[Supplied material Boundary: Start]
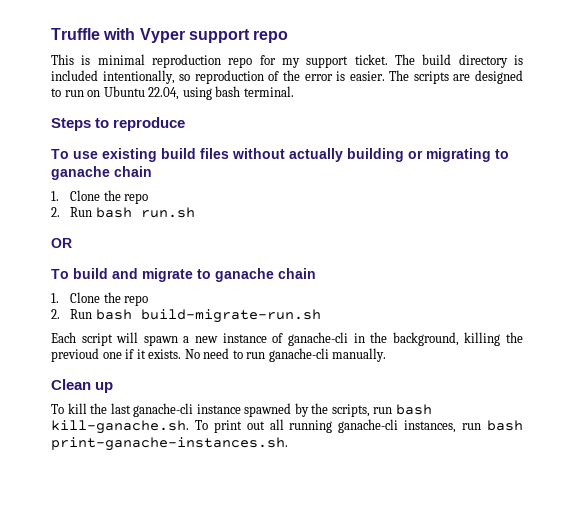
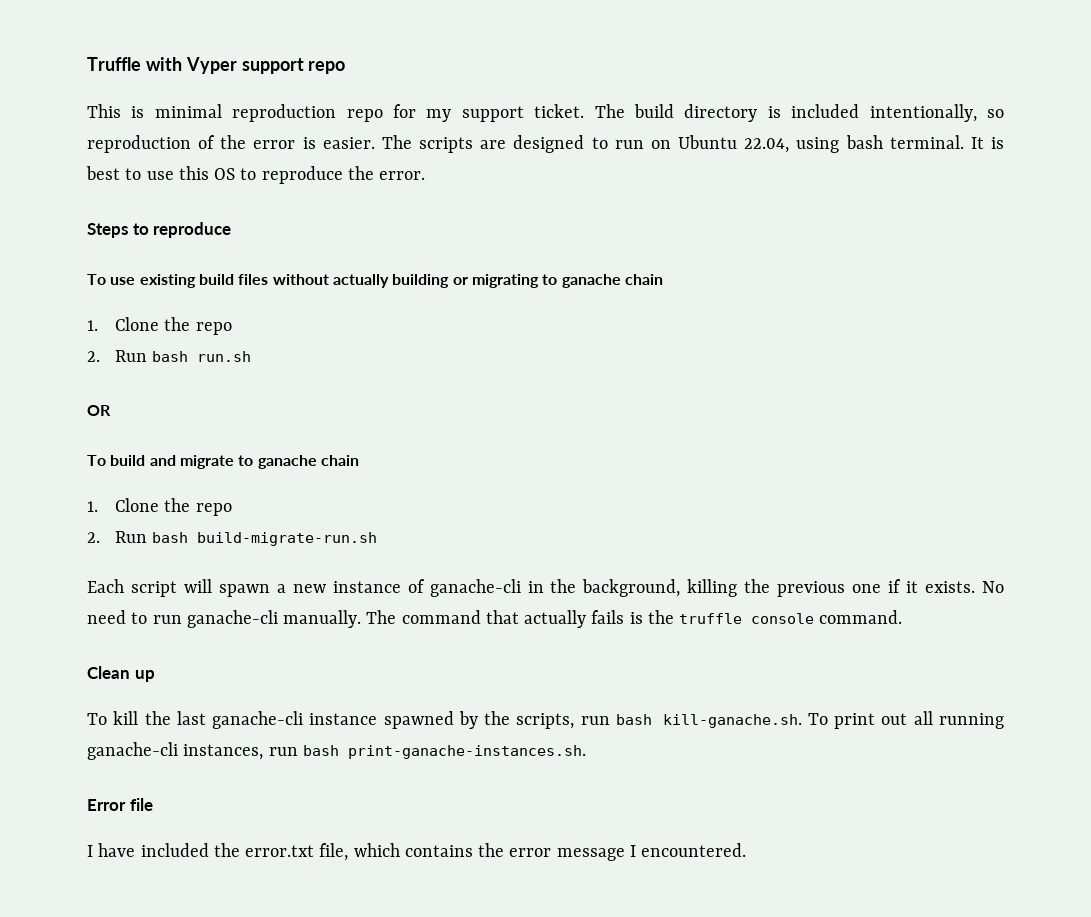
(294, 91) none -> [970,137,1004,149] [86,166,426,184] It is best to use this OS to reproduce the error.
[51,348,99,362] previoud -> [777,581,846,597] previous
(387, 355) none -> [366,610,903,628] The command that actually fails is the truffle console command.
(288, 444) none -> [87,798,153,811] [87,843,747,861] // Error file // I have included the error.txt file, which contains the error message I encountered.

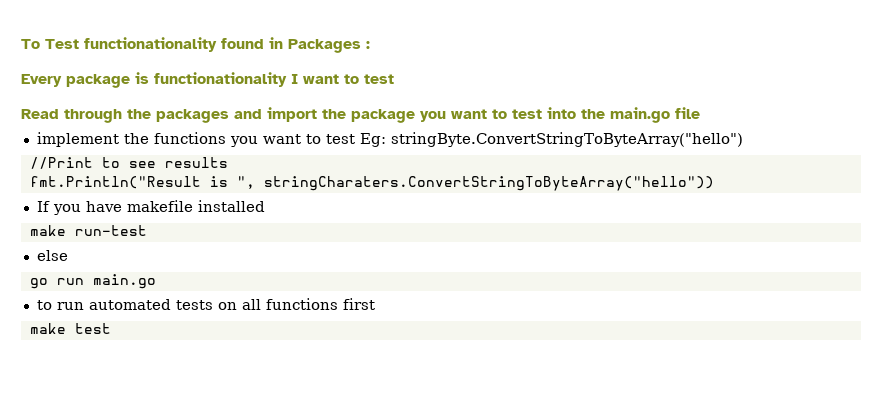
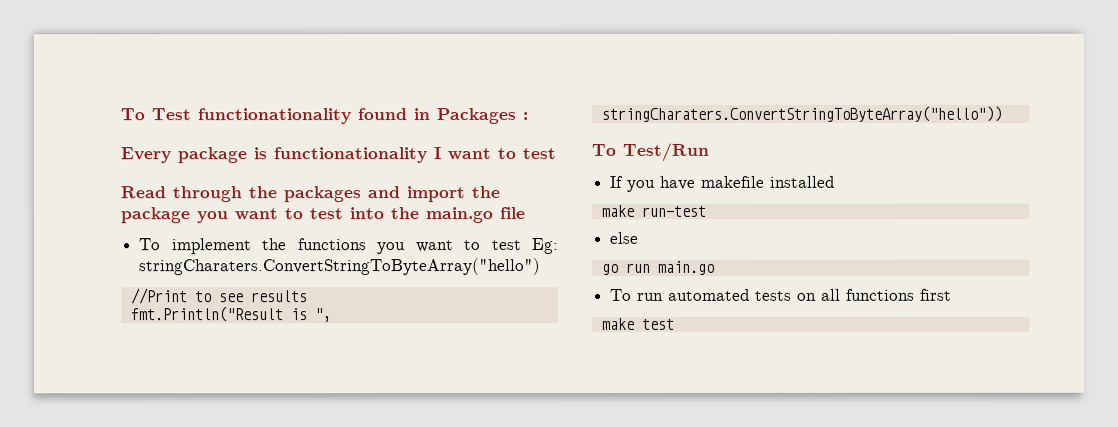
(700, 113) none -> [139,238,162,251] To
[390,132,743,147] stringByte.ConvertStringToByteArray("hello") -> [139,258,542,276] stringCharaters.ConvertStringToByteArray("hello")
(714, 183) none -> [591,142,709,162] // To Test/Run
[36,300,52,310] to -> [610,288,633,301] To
[Supplied material Boundary: End]
> Task to complete
Write out the entries above verbatim, without pictures.

> Task output
(294, 91) none -> [970,137,1004,149] [86,166,426,184] It is best to use this OS to reproduce the error.
[51,348,99,362] previoud -> [777,581,846,597] previous
(387, 355) none -> [366,610,903,628] The command that actually fails is the truffle console command.
(288, 444) none -> [87,798,153,811] [87,843,747,861] // Error file // I have included the error.txt file, which contains the error message I encountered.

(700, 113) none -> [139,238,162,251] To
[390,132,743,147] stringByte.ConvertStringToByteArray("hello") -> [139,258,542,276] stringCharaters.ConvertStringToByteArray("hello")
(714, 183) none -> [591,142,709,162] // To Test/Run
[36,300,52,310] to -> [610,288,633,301] To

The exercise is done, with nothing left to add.